On Helicon, there are two springs sacred to the Muses: the Aganippe and the Hippocrene, both of which bear "horse" (ἵππος hippos) in their names. In a related myth, the Hippocrene spring was created when the winged horse Pegasus aimed his hoof at a rock, striking it with such force that the spring burst from the spot. On Helicon too was the spring where Narcissus was inspired by his own beauty.[2]

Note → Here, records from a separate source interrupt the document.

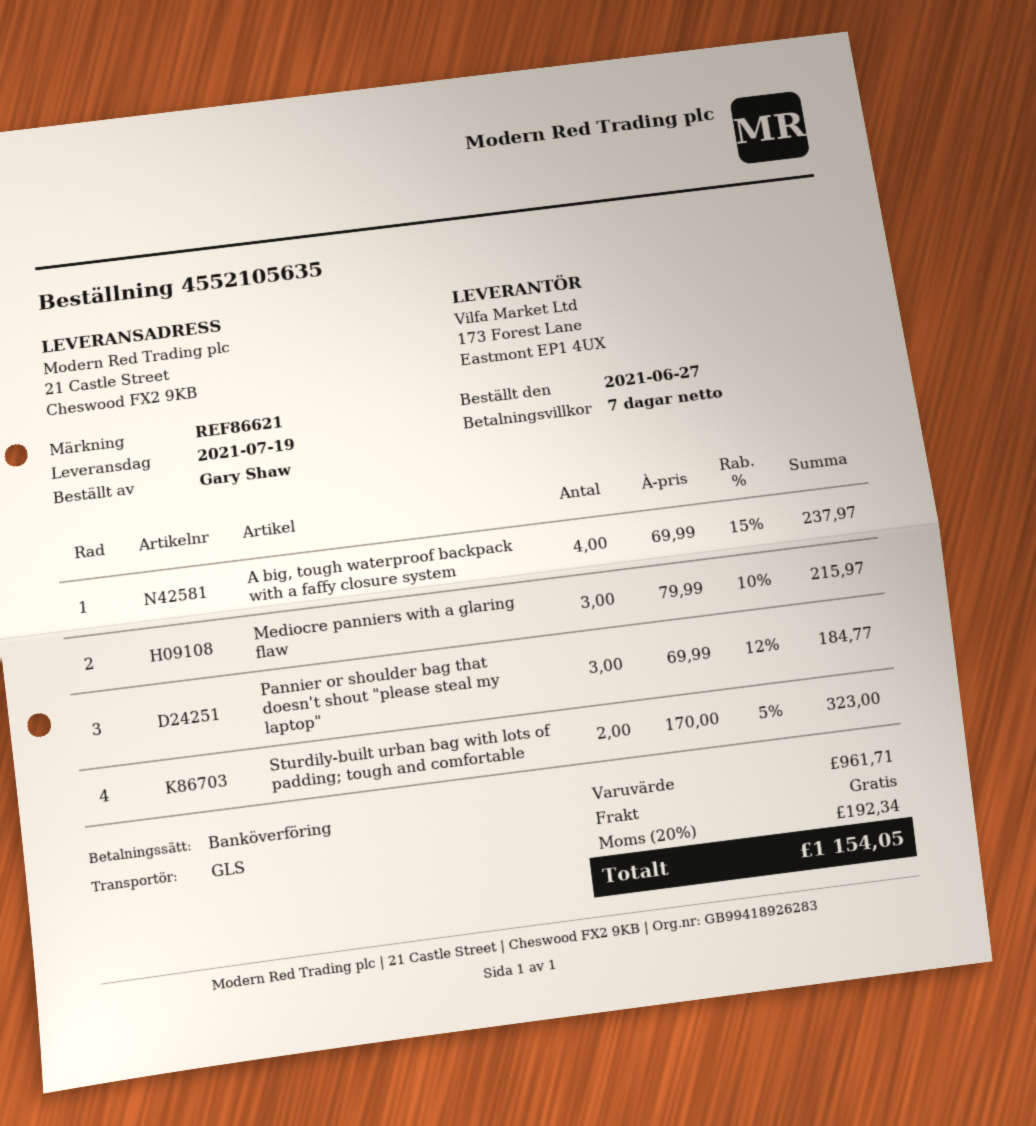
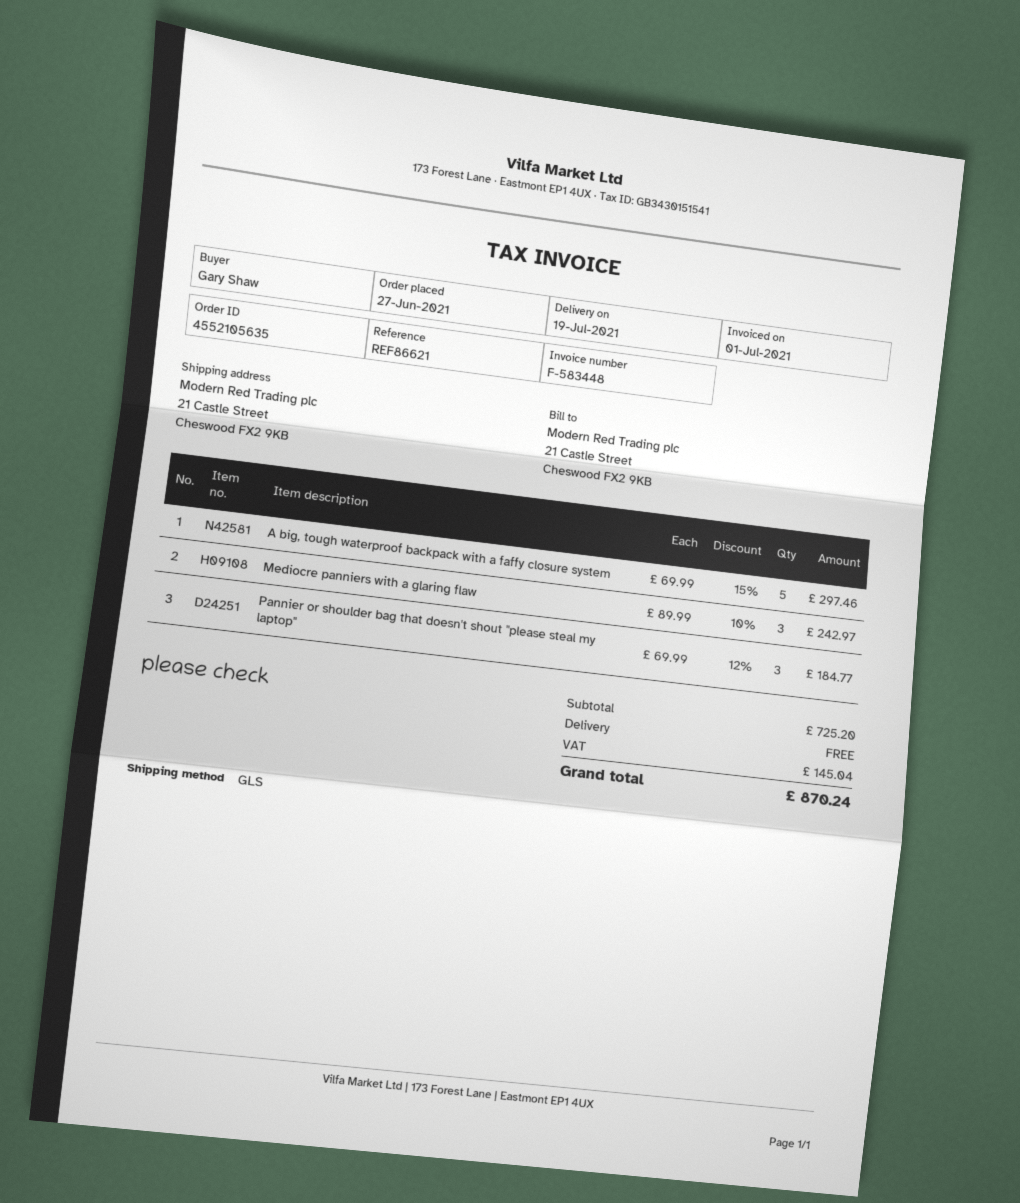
A big, tough waterproof backpack with a faffy closure system: 4 x 69.99 - 15% = 237.97 -> 5 x 69.99 - 15% = 297.46
Mediocre panniers with a glaring flaw: 3 x 79.99 - 10% = 215.97 -> 3 x 89.99 - 10% = 242.97
Sturdily-built urban bag with lots of padding; tough and comfortable: 2 x 170.00 - 5% = 323.00 -> none
subtotal: 961.71 -> 725.20
tax: 192.34 -> 145.04
total: 1154.05 -> 870.24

The Hippocrene spring was considered to be a source of poetic inspiration. In the late seventh century BCE, the poet Hesiod sang how in his youth he had pastured his sheep on the slopes of Helicon[3] where Eros and the Muses already had sanctuaries and a dancing-ground near the summit, where "their pounding feet awaken desire".[4] There the Muses inspired him and he began to sing of the origins of the gods. Thus Helicon became an emblem of poetical inspiration.[5]

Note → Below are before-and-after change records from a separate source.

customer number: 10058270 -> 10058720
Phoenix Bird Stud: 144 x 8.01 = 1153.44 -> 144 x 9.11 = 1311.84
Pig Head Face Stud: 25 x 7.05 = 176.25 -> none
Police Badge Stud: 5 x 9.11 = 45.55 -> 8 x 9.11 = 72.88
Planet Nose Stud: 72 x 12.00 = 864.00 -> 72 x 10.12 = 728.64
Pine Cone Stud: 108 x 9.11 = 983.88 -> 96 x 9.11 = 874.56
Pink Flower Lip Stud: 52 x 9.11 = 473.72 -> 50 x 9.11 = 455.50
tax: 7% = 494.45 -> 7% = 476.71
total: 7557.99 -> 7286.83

From The Theogony of Hesiod (ll. 1-25)

"From the Heliconian Muses let us begin to sing,
Who hold the great and holy mount of Helicon,
And dance on soft feet about the deep-blue spring
And the altar of the almighty son of Cronos, and,
When they have washed their tender bodies in Permessus
Or in the Horse's Spring or Olmeius,
Make their fair, lovely dances upon highest Helicon
And move with vigorous feet"

Valley of the Muses[]

On Helicron, lies the Valley of the Muses, a fertile valley near Thespiai and Ascra, where cult centers were built. The Greek geographer, Pausanias, of the second century CE explored the sacred grove by the spring Aganippe thoroughly and left a full description as it was then. He saw images of Eupheme, nurse of the Muses, and of the legendary poet Linus "in a small rock which has been worked into the manner of a cave". In the temenos were statues, some by famous masters, of Apollo and Dionysus and famed poets. The sacrificial tripod which Hesiod won at a contest in Chalcis in Euboea was still on view at Helicon in Pausanias' day.[6]

Later inspirations[]

  • In the Homeric Hymn to Poseidon, a brief invocation, the god is hailed as "Lord of Helicon".[7]
  • The Greek poet Callimachus (c.310 – 240 BCE), recounts his dream in which he was young once more and conversed with the Muses on Helicon. There had been a temple built on Helicon in their honor which contained statues of these Muses. In his Aitia, he refers to Helicon as the place where Tiresias stumbles upon Athena bathing and is thus blinded, but then given the art of prophecy.
  • The Roman poet Ovid (43 BCE. – 18 CE) writes in his Metamorphoses, of Minerva visiting the muses on Mount Helicon.
  • The Irish poet, Seamus Heaney, alludes to the mountain in his poem Personal Helicon.

References[]

  1. Kerenyi, 1951:172.
  2. Michael Grant and John Hazel. Who's Who in Classical Mythology. Oxford University Press, USA; reprinted 1993.
  3. Hesiod, Theogony, 23.
  4. Hesiod, op. cit. 8.
  5. Hesiod does mention other springs that were the haunt of the Muses: "They bathe their lithe bodies in the water of Permessos or of Hippocrene or of god-haunted Olmeios".
  6. Pausanias, Description of Greece, ix.29.5 and following sections.